• [Problem statement]: Below are the records; copy out every line that holds the word "Script".

Change detection data:

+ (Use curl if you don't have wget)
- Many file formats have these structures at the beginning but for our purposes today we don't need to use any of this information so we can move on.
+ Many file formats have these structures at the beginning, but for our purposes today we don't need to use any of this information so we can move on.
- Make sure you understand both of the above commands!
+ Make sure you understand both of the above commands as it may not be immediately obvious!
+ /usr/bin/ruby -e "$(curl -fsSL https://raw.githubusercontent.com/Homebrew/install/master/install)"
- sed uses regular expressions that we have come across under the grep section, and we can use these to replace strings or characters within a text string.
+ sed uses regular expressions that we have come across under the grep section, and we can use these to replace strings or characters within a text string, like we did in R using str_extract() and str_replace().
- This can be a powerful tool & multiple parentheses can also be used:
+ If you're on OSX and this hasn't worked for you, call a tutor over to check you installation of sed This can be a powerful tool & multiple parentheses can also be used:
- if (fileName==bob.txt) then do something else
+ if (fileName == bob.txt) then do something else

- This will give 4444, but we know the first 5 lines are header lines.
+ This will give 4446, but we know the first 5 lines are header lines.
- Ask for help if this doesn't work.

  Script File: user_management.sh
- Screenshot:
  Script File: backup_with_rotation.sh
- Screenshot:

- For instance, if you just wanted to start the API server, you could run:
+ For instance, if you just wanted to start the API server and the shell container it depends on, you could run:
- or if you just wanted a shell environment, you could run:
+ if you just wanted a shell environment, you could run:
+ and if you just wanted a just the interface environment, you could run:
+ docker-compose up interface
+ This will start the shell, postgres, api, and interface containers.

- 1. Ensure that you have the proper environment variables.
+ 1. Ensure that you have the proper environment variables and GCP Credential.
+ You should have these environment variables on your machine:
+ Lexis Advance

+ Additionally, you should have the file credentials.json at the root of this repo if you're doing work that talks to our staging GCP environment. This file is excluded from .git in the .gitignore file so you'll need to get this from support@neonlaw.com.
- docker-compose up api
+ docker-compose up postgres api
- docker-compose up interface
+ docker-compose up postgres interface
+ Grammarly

• [Output for this exercise]:
  Script File: user_management.sh
  Script File: backup_with_rotation.sh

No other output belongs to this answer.